Where the Wealthy Are Buying: 2025 Global Property Trends

Introduction
In 2025, high-net-worth individuals (HNWIs) are not just purchasing properties — they are curating global portfolios of residences that serve as power assets, second passports, and lifestyle investments. As geopolitical climates shift and lifestyle priorities evolve post-pandemic, the ultra-wealthy are redirecting their attention to new real estate hotspots around the world.
In this guide, we break down the latest luxury property trends for 2025, highlighting where discerning buyers are putting their money — and why.
1. Spain: The Return of the Mediterranean Mansion
Key cities: Madrid, Marbella, and Galicia
Why: Golden Visa programs, wellness lifestyle, gastronomy, art, family-friendly
Spain continues to be a top choice for HNWIs from the U.S., Latin America, and the Middle East. With renewed interest in seaside living and EU residency perks, Galicia and Andalusia offer architectural heritage, green landscapes, and tranquil luxury away from the spotlight.
💡 Trend Insight: Vineyard estates, olive groves, and historic palacios are becoming ultra-desirable, especially when paired with hospitality licenses.
🇦🇪 2. UAE: Dubai’s Ultra-Luxury Vertical Living
Key areas: Palm Jumeirah, Downtown Dubai, Dubai Hills
Why: Tax benefits, crypto-friendly, lifestyle concierge
Dubai has transformed into a magnet for billionaires thanks to a zero-income-tax policy and futuristic infrastructure. Properties offering full concierge, yacht access, and private club memberships are setting price records.
💡 Trend Insight: Penthouse sales in Dubai grew 35% YoY, with demand from Indian, Russian, and British investors.
🇺🇸 3. The United States: Private Estates in Tax-Friendly States
Key states: Florida, Texas, Wyoming
Why: No state income tax, strong dollar, lifestyle security
As estate planning becomes a strategic move, ultra-rich families are choosing states like Florida and Texas to build legacy compounds with land, airstrips, and multi-generational design.
💡 Trend Insight: Palm Beach homes over $20M continue to sell fast, often off-market.
🇫🇷 4. France: Provence & Parisian Pied-à-Terre Appeal
Key areas: Provence, Côte d’Azur, Paris 7th & 8th arrondissement
Why: Cultural capital, family heritage, lifestyle rentals
France still holds emotional and financial value for art lovers, family estates, and those diversifying EU holdings. Châteaus and restored manor homes are being snapped up for both lifestyle and income-generating purposes via seasonal rentals.

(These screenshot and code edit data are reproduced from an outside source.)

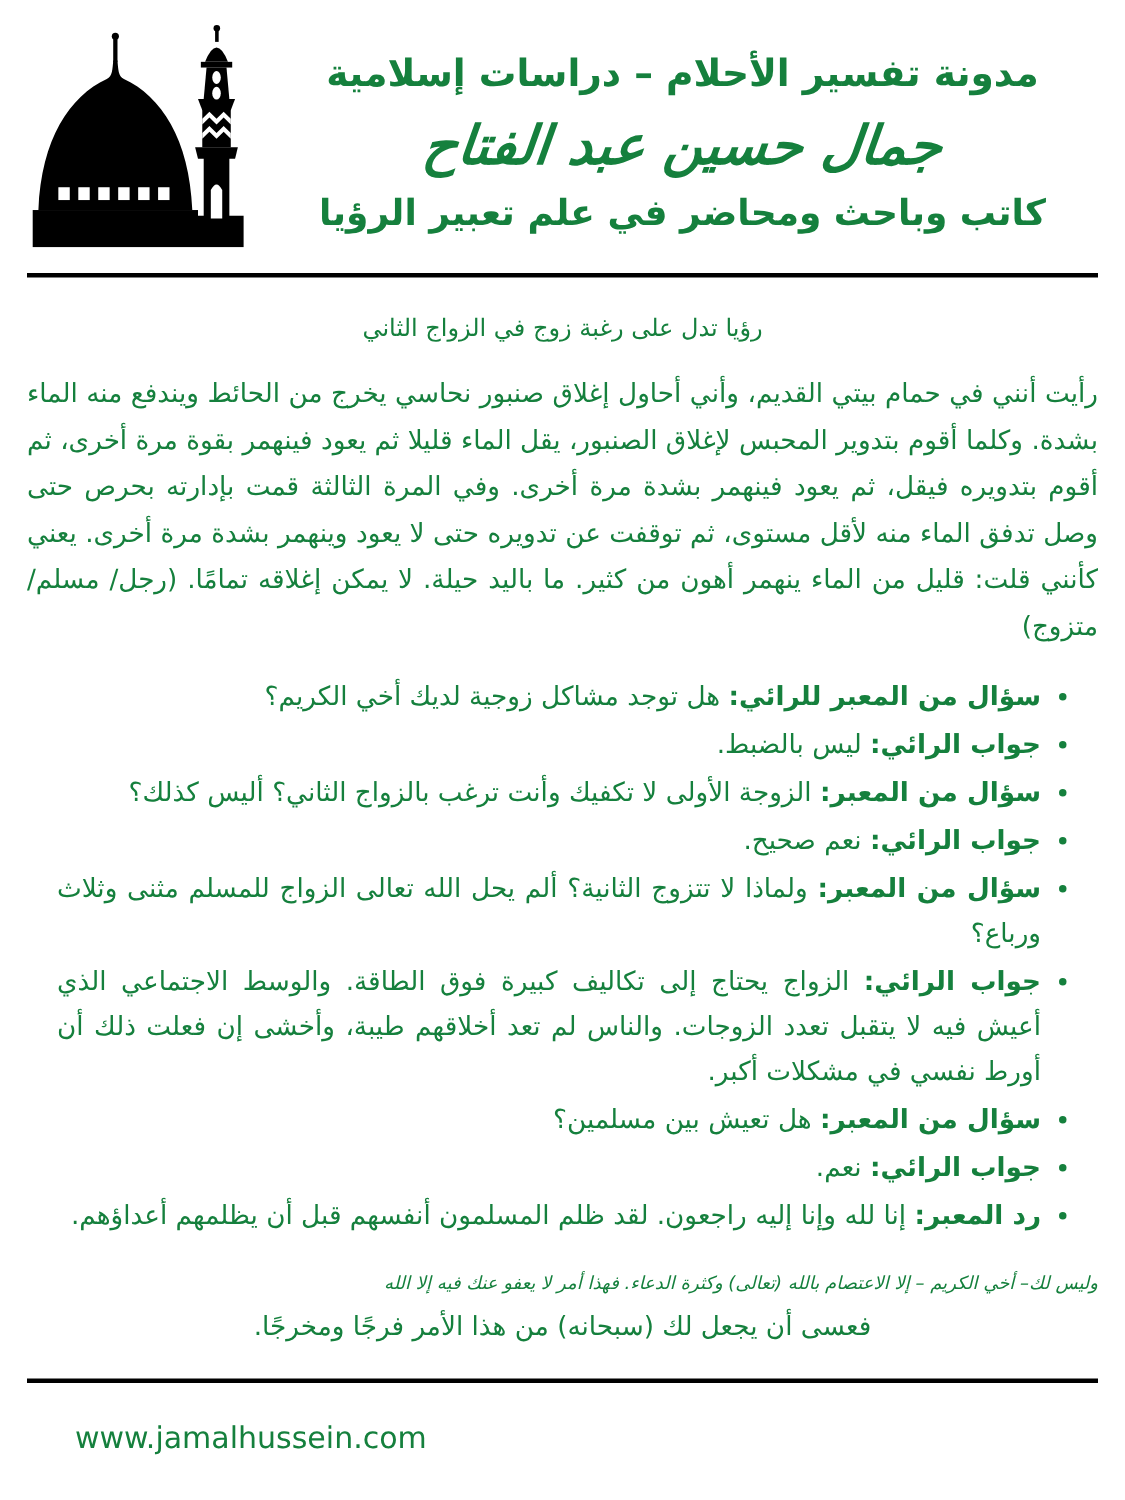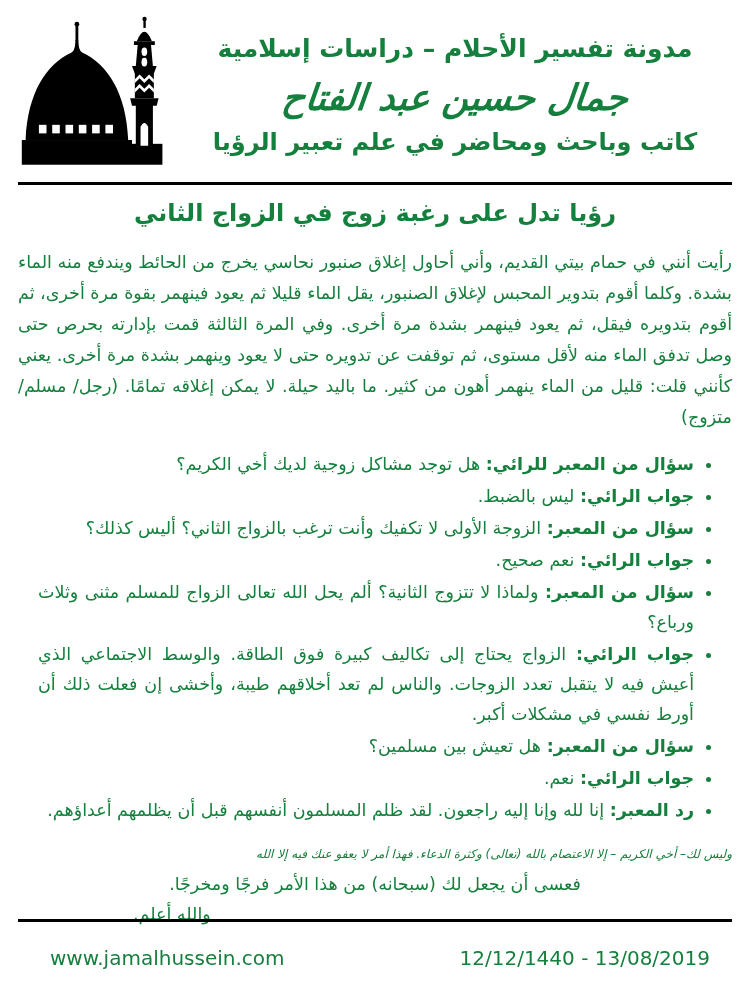"رؤيا تدل على رغبة زوج" .article-title { font-size: 24px -> 16px; font-weight: bold -> normal; margin: 14px 0 20px 0 -> 24px 0 20px 0 }
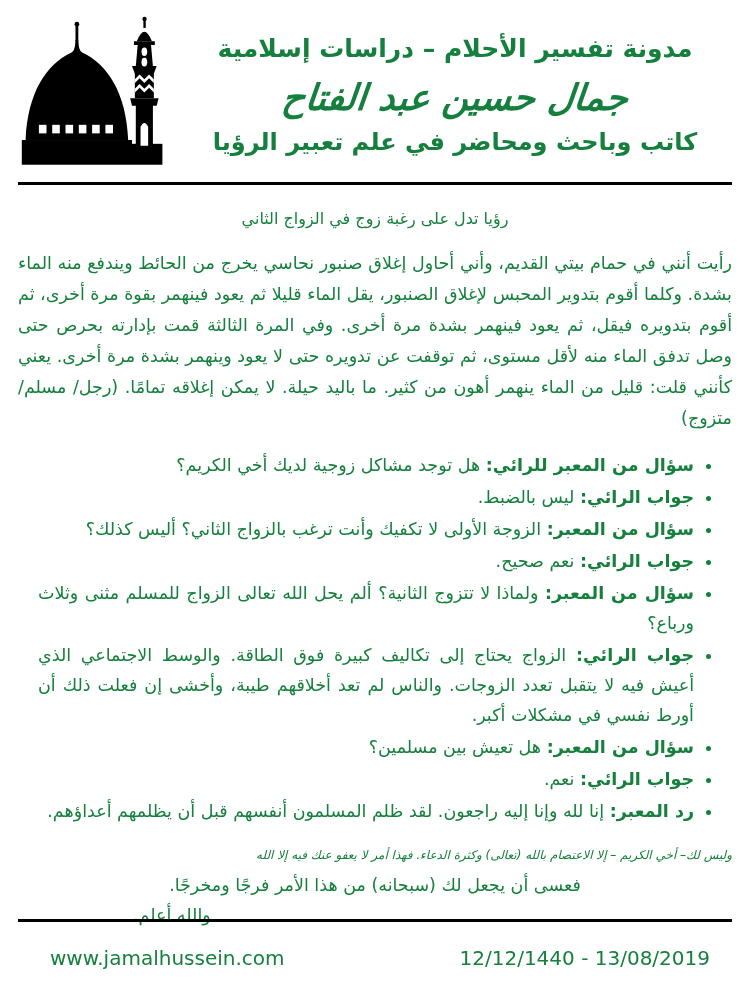"والله أعلم." p.closing-line3 { html: <p>والله أعلم.</p> -> none }
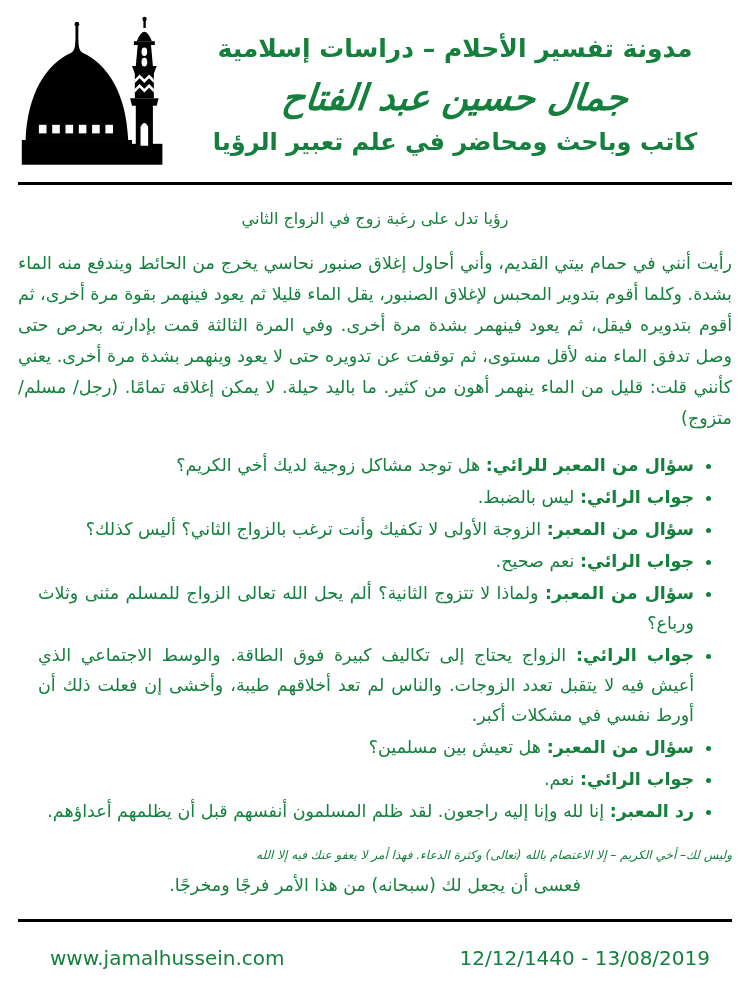"12/12/1440 - 13/08/2019" span { html: <span>12/12/1440 - 13/08/2019</span> -> none }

💡 Trend Insight: Ultra-luxury buyers are increasingly investing in hotel-branded residences like Cheval Blanc and Bulgari Paris.
🇮🇹 5. Italy: Boutique Villas & Restoration Projects
Key areas: Tuscany, Lake Como, Sicily
Why: Investment visas, heritage, culinary luxury
Italian real estate offers long-term charm and short-term opportunity. Foreign buyers are renovating historical villas into exclusive hideaways or luxury rentals. Sicily and Puglia are trending for buyers seeking undervalued yet authentic experiences.
💡 Trend Insight: The rise of slow luxury is making rural estates near vineyards and UNESCO sites highly covetable.
Bonus: Emerging Markets for Risk-Tolerant HNWIs
- Albania: Mediterranean coastline, low entry points
- Montenegro: Citizenship-by-investment + Adriatic views
- Saudi Arabia: Neom & Red Sea luxury developments
- Morocco: Marrakesh riads and desert wellness resorts
Final Thoughts
In 2025, HNWIs are buying property not just to live — but to elevate, protect, and globalize their wealth. Whether it’s a branded apartment in Dubai or a historic finca in Spain, the modern elite is crafting real estate portfolios that align with lifestyle, tax, and generational goals.